REFLEXOS
Pedro Feitosa

No pedaço do espelho que ainda resiste na moldura, ela procura o seu reflexo. O sangue que sai de seu nariz suja o tapete e seus olhos fixam na imagem que nem de longe lembra a mulher bonita que sempre foi. As lembranças do início do namoro, quando os dois eram apenas dois adolescentes começam a vir em sua mente.

Conheceram-se num desses grupos de jovens da igreja, tinham quase a mesma idade. Ela tímida, fechada; ele popular, principalmente entre as garotas do grupo. Não demorou muito tempo para que as simples trocas de olhares se transformassem em compostos beijos. Dias depois, os dois eram vistos juntos de mãos dadas e sorriso no rosto, algo que causou certa surpresa aos amigos que o conheciam, e inveja às garotas que sempre o cercavam.

Aproximavam-se cada vez mais, pois era um tempo de descobertas para os dois; deixaram de lado os amigos e passaram a viver cada vez mais isolados, pois o amor que havia entre os dois era algo muito além dos que são descritos nos romances. E realmente eram felizes, e como eram... O tempo passou e o casal foi morar junto.
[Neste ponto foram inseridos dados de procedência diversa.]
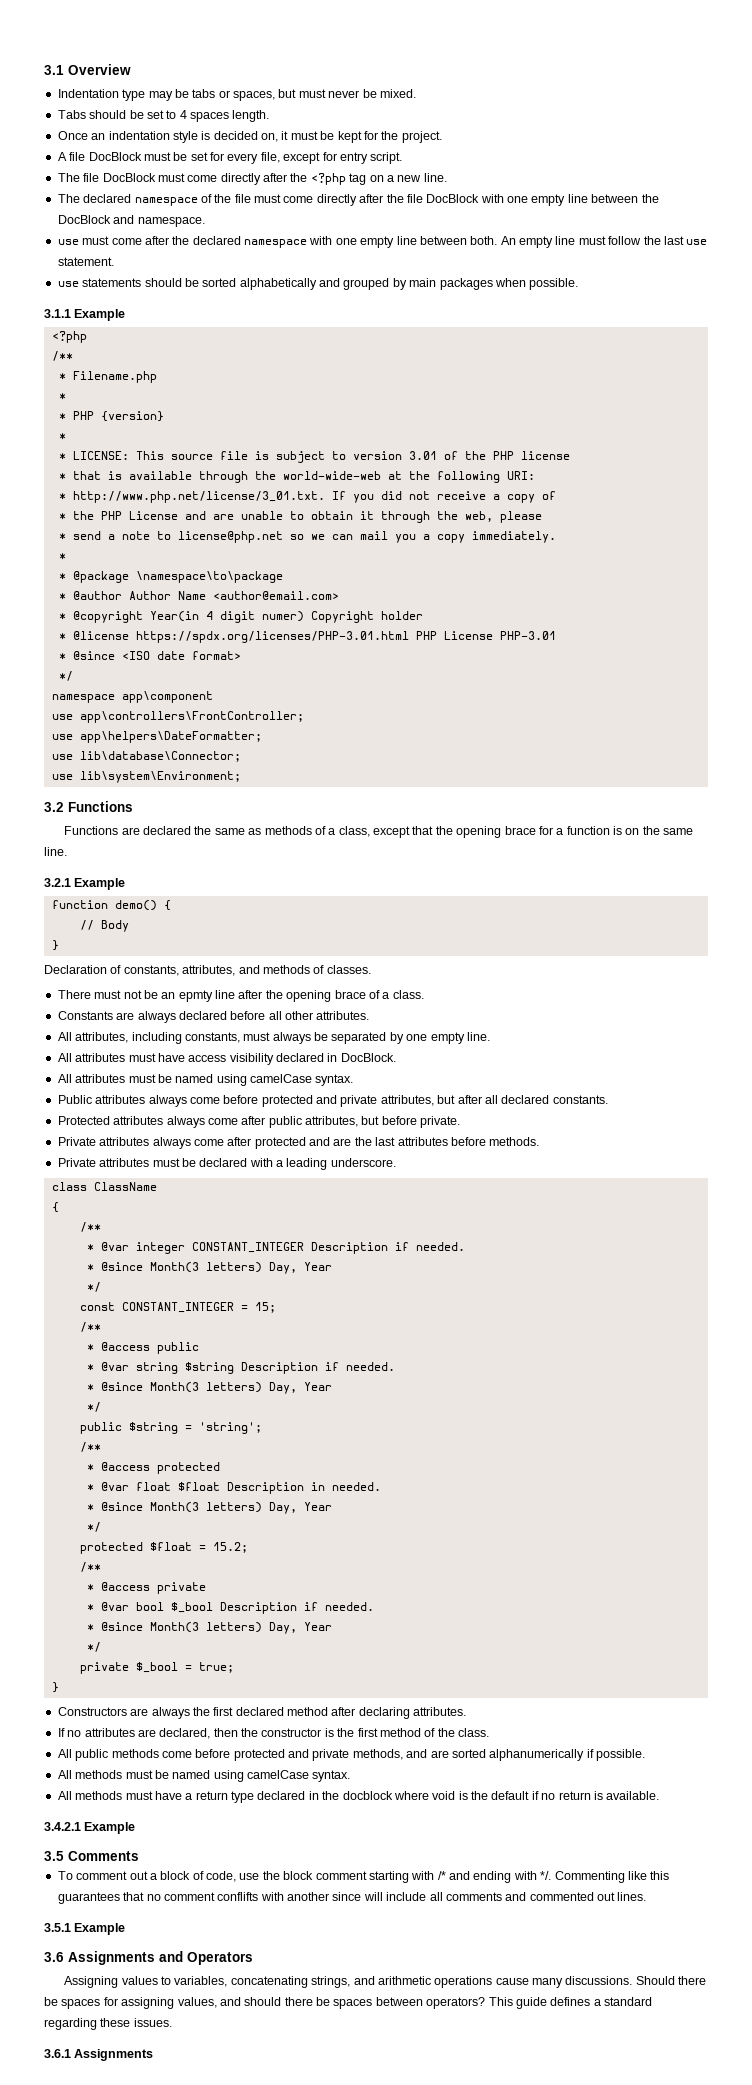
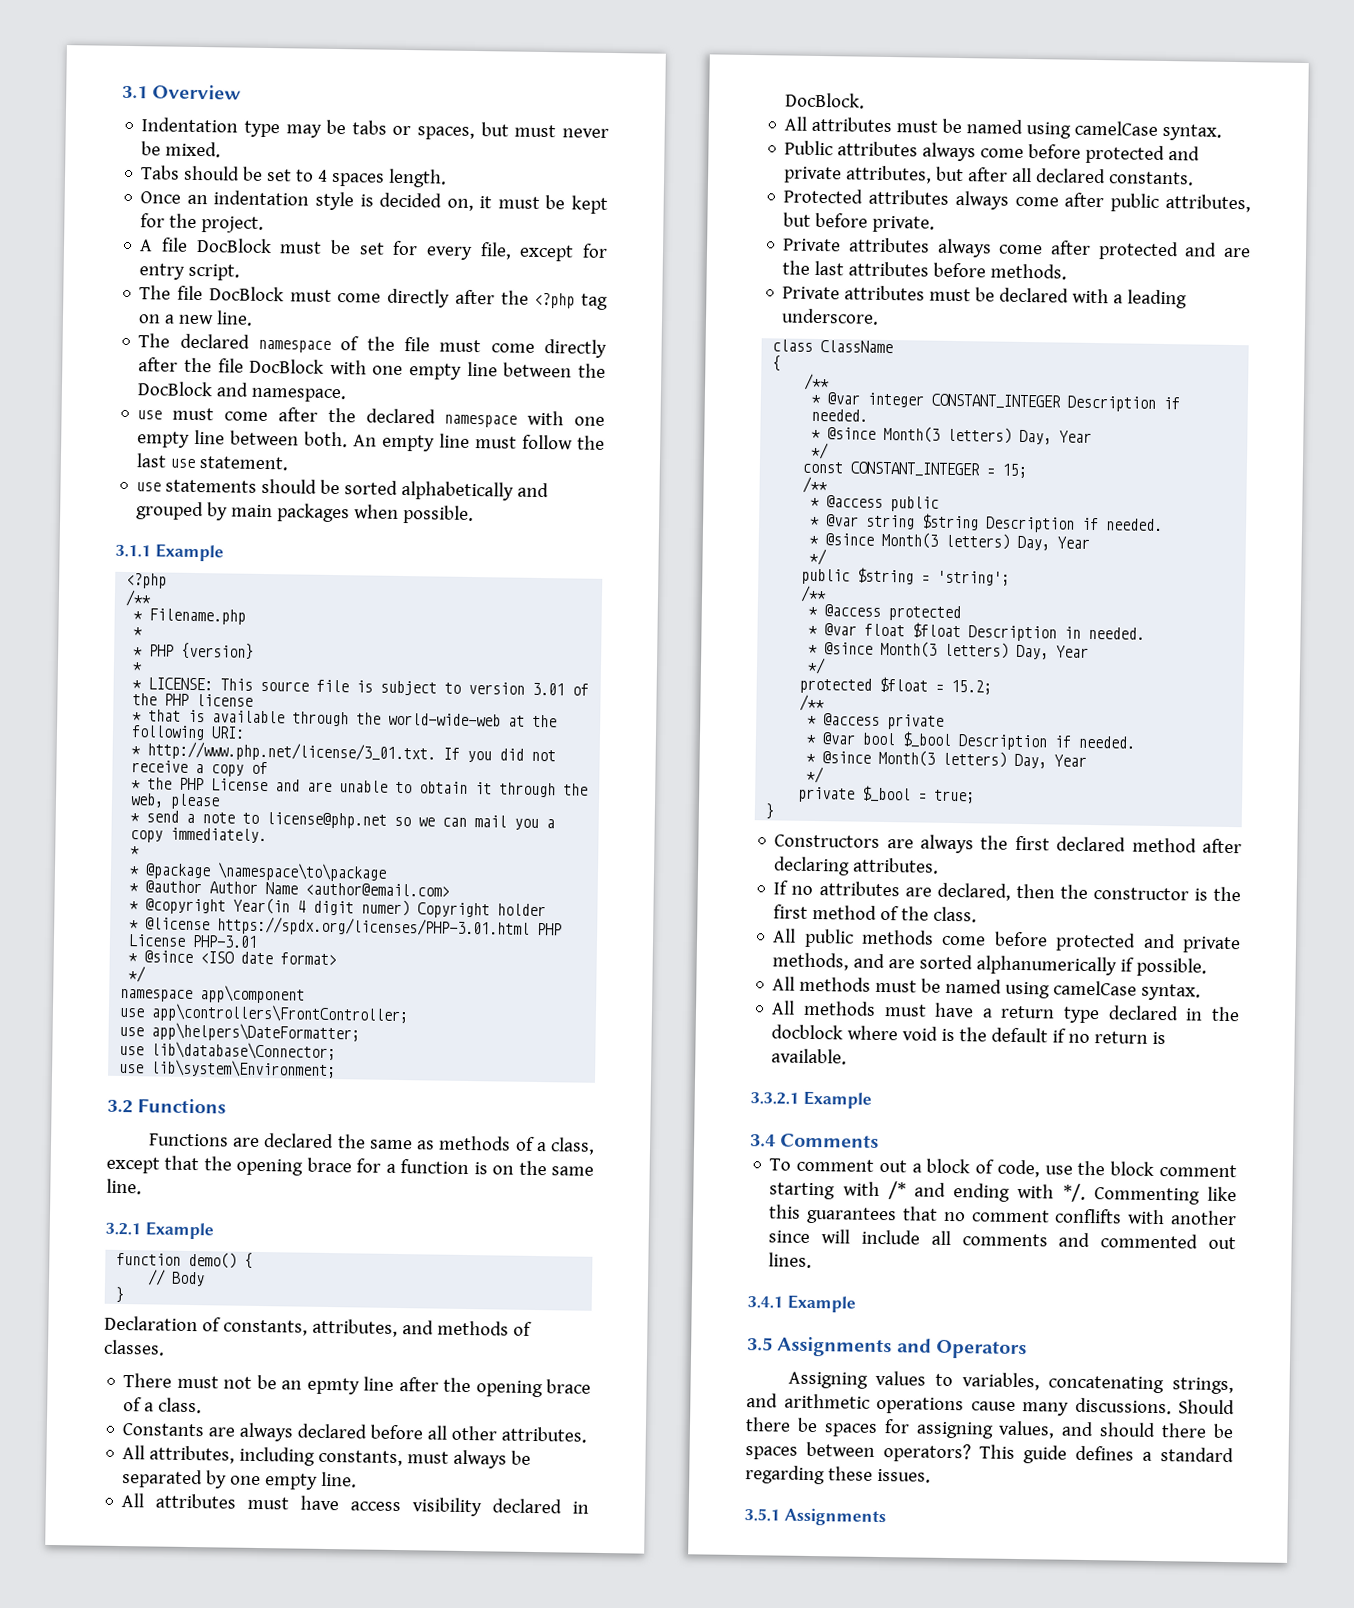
[44,1822,136,1834] [44,1851,64,1861] 3.4.2.1 Example // 3.5 -> [750,1090,872,1109] [750,1134,776,1147] 3.3.2.1 Example // 3.4
[44,1923,126,1935] [44,1952,64,1962] 3.5.1 Example // 3.6 -> [747,1294,856,1313] [747,1337,773,1351] 3.4.1 Example // 3.5
[44,2049,71,2058] 3.6.1 -> [744,1508,780,1522] 3.5.1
A convivência trouxe desgastes, ora pelas festas que ele ia sem ela (muitas vezes chegando embriagado), ora pelo mau humor dela frente às coisas da vida. A rotina acabou com a novidade, nada era tão romântico e novo, até as brigas tinham o mesmo conteúdo.

Resolveram mudar seus comportamentos, fizeram um acordo: que seriam mais compreensíveis e cederiam um pouco mais dentre suas discordâncias. A bonança durou meses, perto de um ano. Nesse tempo reataram as amizades, conheceram novos lugares e fizeram planos, muitos planos. A esperança e a felicidade do início voltavam a dar sinal.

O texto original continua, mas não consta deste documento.